Walsh: This whole thing blew up. We just wanted to keep the team loose. The fact this went viral is really cool.

Quinn: I saw it had like 300 hits on YouTube when it first went up, and probably 98 of those were my family. I went to bed that night, then went over to my sister's house the next day, and all day my phone wouldn't stop ringing. I woke up this morning and I was on SportsCenter.

Waldrop: I saw it once, a friend had put it on Facebook. Then a few days later I'm getting texts that it's on ESPN and MLB Network.

Quinn: Some woman saw it online and liked it, so she started the hashtag #Quinning. I like that. I guess that's a good name for whatever it is we're doing. "Quinning."
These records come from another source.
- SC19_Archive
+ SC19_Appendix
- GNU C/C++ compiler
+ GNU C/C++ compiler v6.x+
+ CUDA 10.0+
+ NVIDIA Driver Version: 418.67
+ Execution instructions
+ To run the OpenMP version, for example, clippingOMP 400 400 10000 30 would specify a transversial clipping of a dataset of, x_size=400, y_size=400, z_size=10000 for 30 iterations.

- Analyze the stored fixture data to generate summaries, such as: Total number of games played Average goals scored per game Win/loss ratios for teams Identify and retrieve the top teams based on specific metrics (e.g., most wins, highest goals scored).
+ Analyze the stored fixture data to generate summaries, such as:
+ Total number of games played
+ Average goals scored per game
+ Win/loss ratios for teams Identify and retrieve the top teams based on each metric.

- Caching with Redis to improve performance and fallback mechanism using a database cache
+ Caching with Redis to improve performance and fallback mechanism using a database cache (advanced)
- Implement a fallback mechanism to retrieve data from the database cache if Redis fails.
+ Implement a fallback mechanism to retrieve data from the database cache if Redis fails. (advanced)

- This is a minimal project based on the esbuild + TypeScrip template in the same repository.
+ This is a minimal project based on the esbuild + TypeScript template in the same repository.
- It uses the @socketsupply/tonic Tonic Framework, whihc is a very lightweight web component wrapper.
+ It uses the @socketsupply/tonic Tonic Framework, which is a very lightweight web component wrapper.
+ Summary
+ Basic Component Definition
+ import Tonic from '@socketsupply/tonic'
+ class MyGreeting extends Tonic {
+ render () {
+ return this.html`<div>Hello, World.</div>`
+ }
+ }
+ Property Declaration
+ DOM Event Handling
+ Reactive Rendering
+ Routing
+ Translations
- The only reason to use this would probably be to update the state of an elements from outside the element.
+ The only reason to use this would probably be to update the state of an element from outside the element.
Waldrop: It's weird... people are telling me "You’re famous now, right?" and I tell them that the players are the ones who make the video entertaining. I’m just in it. They’re the ones who are being funny and creative; I’m doing just my job. But yeah, if some [media company] sees it and notices I can keep a straight face, that's great too.

Quinn: We were a young team this year. We're expecting big things next season, and now people are expecting big things with this thing, too. Sequels are tough. I gotta come up with something great for the sequel. But I've got all offseason to work on it. We'll just see where this takes us.